■ WHAT IS REQUIRED ■
Reproduce word for word, from the entries below, the line with "- 3 | Italy", the line with "University | 13 | 309 | 31 |", and every line between them, and nothing more.

■ SUPPLIED RECORDS ■
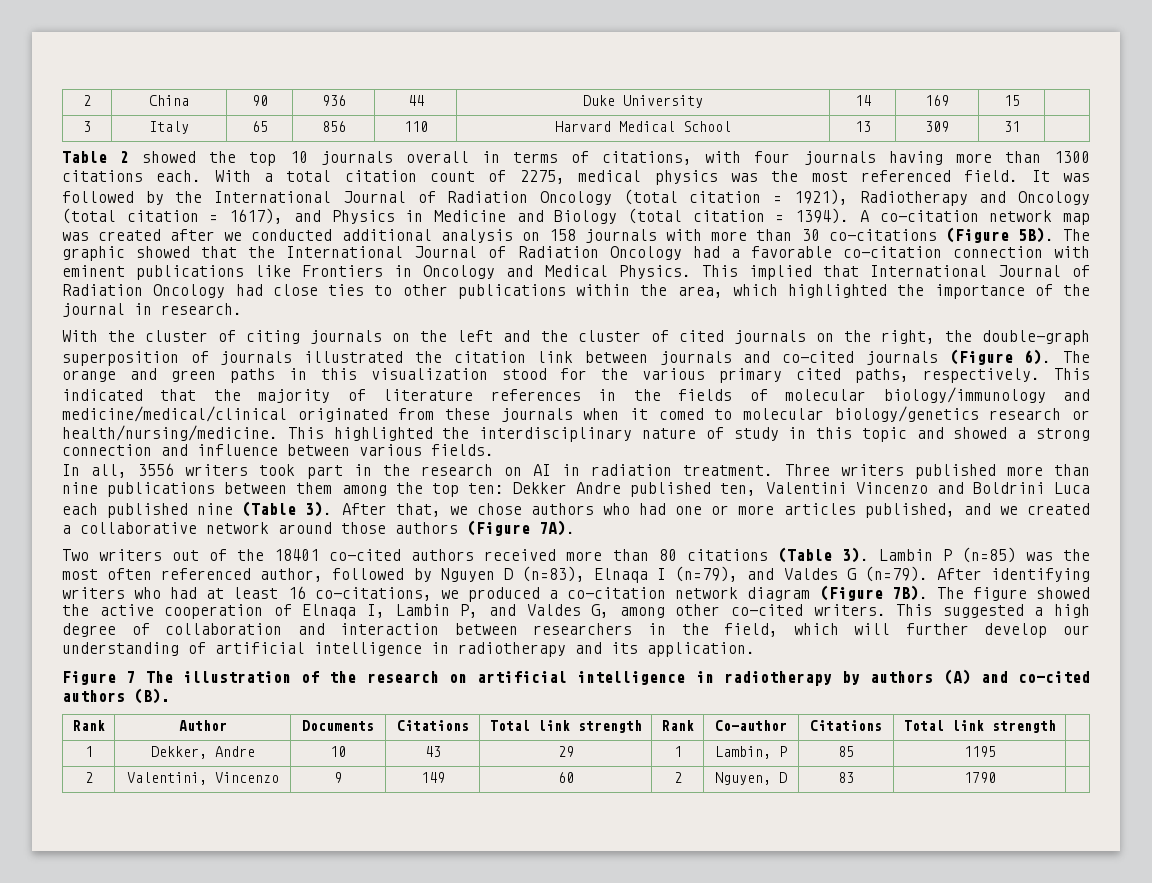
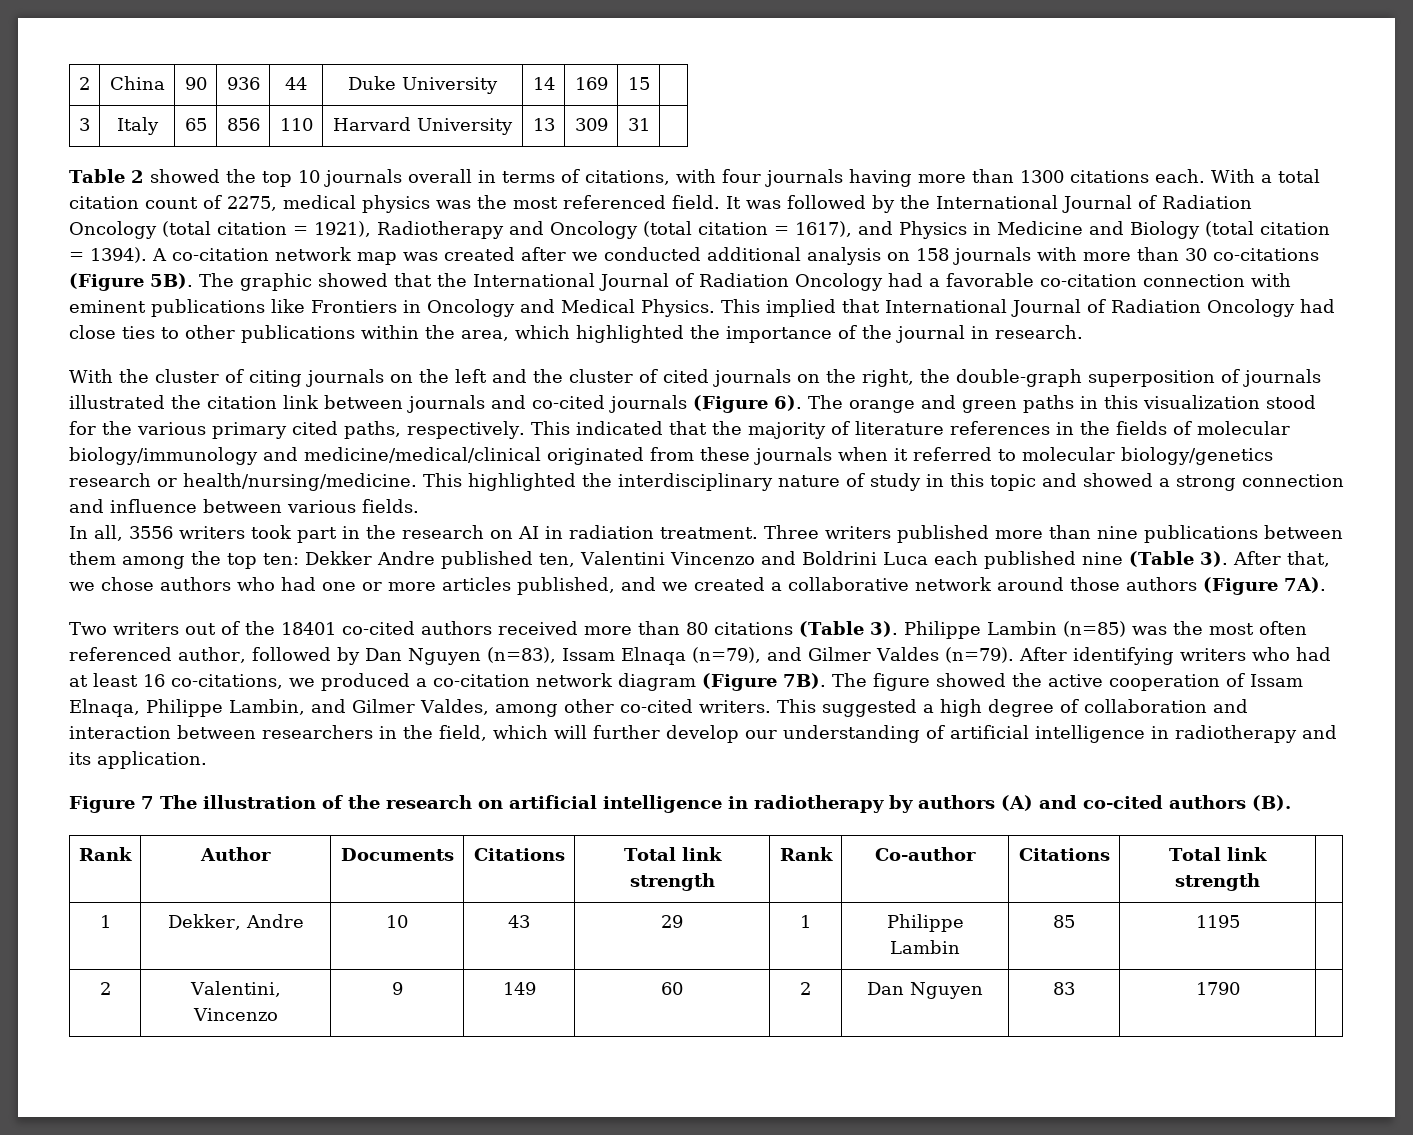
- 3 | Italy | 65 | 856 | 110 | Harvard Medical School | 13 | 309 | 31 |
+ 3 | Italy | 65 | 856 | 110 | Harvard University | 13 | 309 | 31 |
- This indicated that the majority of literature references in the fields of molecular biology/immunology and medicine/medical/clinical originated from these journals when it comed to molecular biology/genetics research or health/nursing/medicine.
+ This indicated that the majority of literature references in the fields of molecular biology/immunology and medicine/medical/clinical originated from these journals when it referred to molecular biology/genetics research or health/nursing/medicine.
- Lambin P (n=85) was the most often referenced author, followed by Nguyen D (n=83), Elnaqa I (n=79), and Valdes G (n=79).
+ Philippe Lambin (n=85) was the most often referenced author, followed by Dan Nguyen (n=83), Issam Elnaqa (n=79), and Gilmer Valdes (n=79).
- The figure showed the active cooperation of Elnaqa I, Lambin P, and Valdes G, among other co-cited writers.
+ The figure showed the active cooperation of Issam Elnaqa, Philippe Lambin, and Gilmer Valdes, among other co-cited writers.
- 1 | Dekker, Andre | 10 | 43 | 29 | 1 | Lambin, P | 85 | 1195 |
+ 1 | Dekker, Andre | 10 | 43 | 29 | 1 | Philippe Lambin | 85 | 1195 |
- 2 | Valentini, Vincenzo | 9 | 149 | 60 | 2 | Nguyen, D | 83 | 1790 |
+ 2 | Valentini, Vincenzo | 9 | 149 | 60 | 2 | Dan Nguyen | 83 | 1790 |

* * *

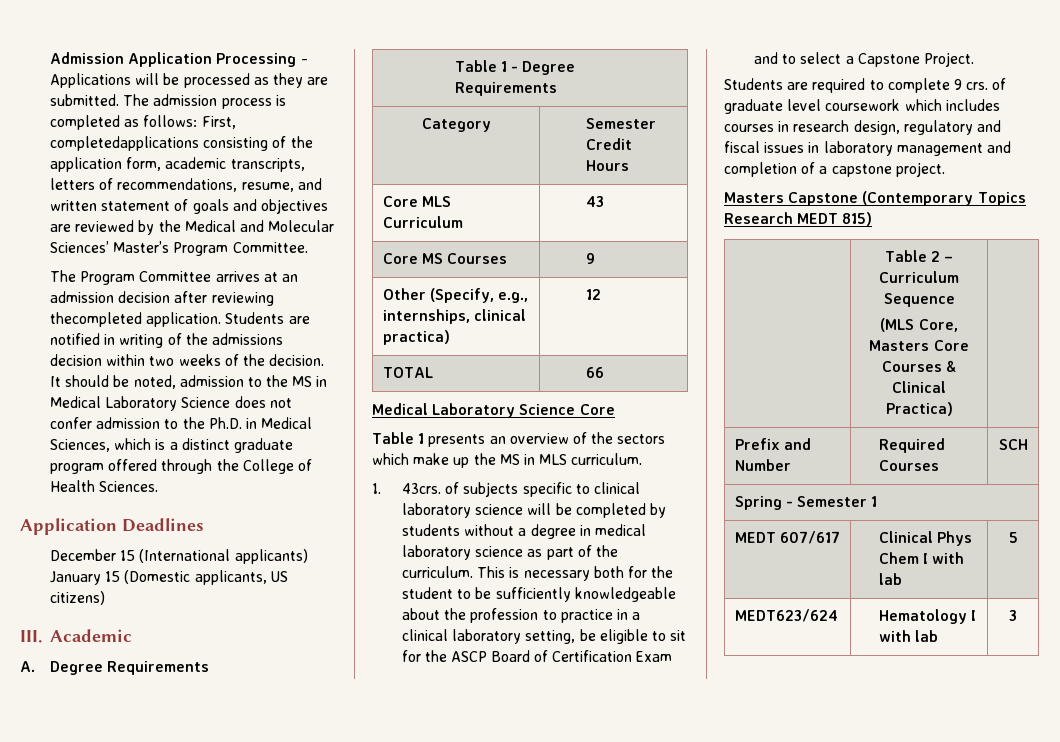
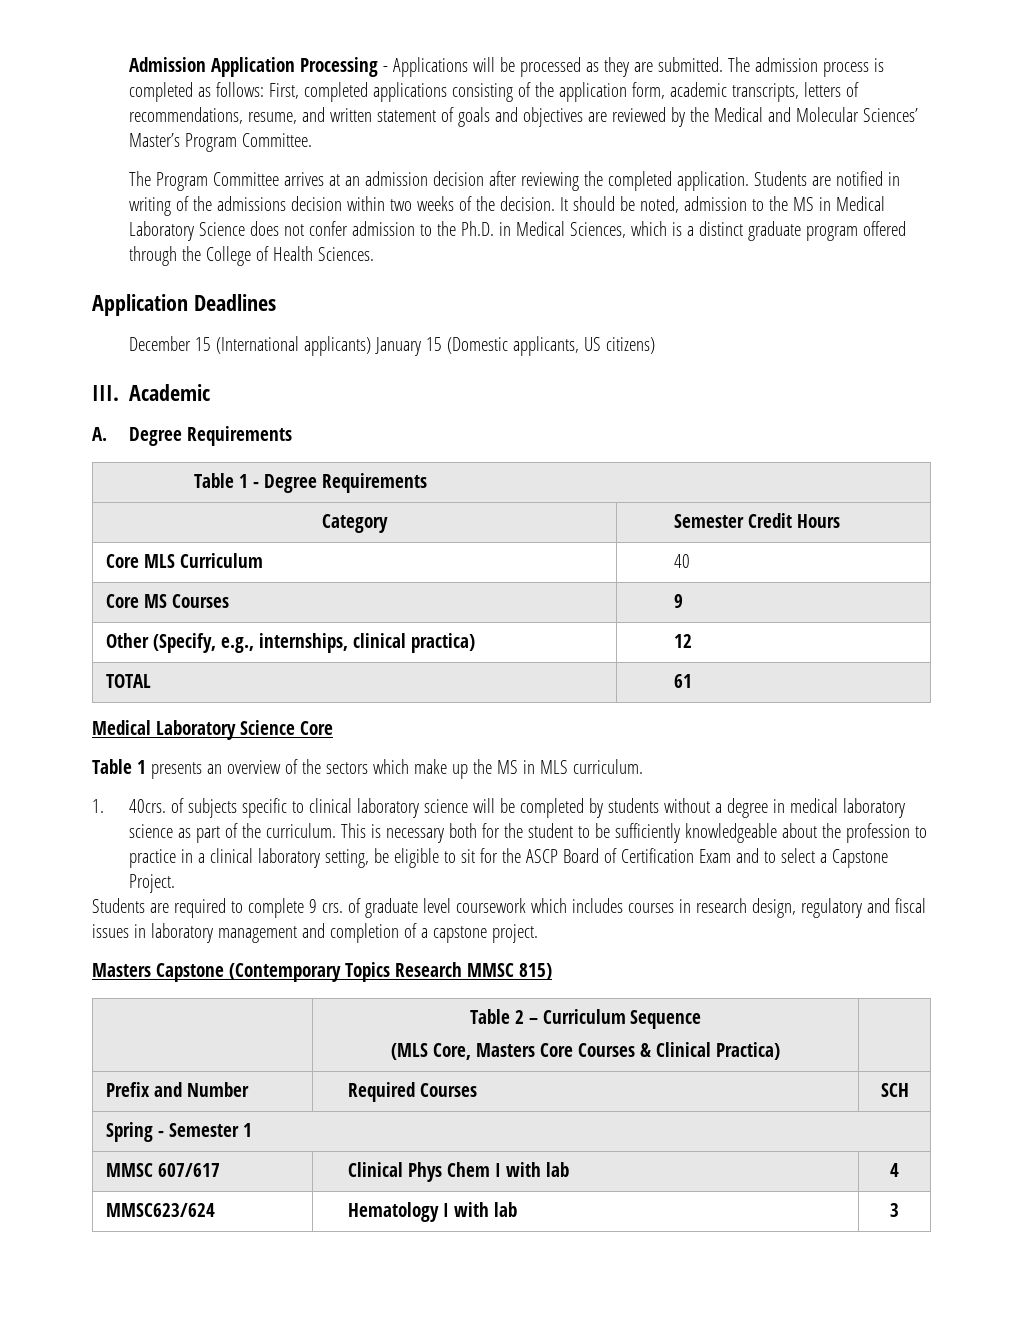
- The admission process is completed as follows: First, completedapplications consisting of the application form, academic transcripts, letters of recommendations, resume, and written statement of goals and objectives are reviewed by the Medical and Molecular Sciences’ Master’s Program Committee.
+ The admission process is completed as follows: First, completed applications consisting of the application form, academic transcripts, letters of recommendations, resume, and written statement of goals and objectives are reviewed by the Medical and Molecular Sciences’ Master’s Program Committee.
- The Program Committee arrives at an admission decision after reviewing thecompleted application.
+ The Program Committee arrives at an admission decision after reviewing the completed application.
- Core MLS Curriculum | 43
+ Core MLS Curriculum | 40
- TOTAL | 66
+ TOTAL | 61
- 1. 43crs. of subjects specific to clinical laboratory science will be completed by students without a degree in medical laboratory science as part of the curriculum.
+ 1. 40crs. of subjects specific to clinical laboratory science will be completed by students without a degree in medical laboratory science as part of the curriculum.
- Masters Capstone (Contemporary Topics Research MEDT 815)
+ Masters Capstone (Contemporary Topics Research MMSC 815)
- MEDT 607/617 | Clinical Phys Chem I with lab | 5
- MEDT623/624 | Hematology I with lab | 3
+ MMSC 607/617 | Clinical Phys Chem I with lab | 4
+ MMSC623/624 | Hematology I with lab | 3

...

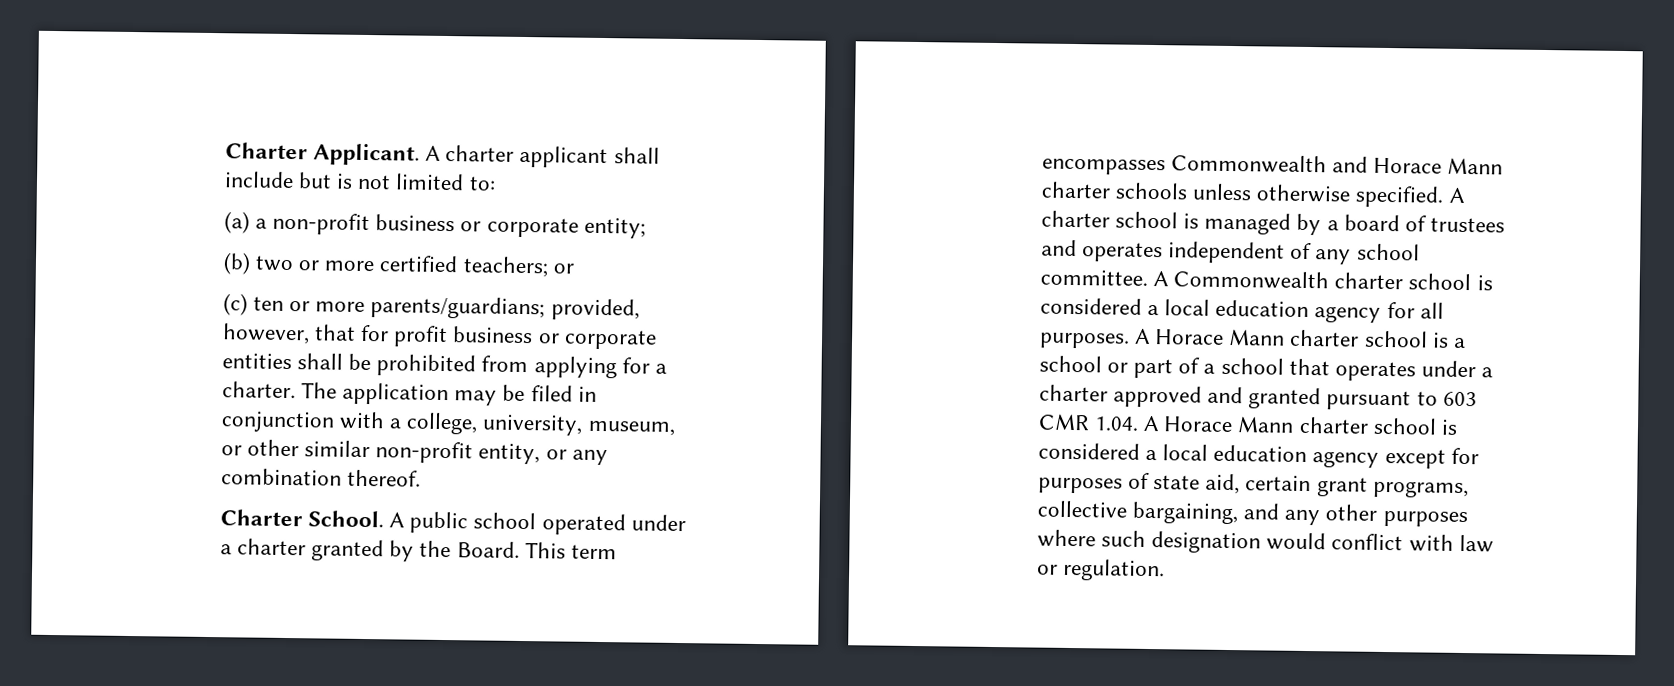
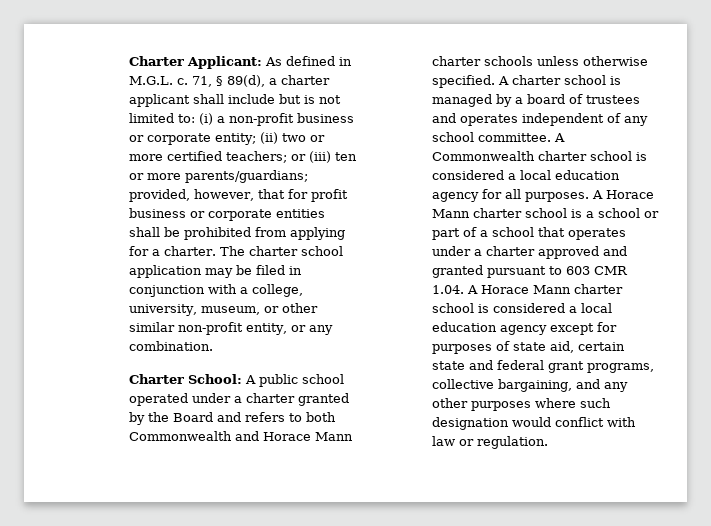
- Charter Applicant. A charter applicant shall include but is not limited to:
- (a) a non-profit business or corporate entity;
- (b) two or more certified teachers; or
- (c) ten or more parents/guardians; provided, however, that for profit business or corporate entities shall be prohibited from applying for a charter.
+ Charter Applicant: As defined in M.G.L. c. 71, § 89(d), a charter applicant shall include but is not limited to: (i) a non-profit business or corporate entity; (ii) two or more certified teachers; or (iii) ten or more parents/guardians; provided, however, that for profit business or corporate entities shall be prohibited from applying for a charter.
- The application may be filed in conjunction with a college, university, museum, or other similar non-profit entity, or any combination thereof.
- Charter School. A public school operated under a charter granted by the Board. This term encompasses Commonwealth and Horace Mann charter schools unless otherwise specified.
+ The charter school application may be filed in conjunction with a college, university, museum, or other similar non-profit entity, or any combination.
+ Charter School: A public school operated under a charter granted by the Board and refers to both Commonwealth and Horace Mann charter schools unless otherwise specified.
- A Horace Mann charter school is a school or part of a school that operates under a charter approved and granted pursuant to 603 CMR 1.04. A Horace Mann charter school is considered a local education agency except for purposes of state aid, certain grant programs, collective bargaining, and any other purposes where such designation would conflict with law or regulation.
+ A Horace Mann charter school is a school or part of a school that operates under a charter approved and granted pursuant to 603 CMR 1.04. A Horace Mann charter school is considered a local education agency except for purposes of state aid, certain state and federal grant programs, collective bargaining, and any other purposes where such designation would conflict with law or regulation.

■ OUTPUT FOR THIS EXERCISE ■
- 3 | Italy | 65 | 856 | 110 | Harvard Medical School | 13 | 309 | 31 |
+ 3 | Italy | 65 | 856 | 110 | Harvard University | 13 | 309 | 31 |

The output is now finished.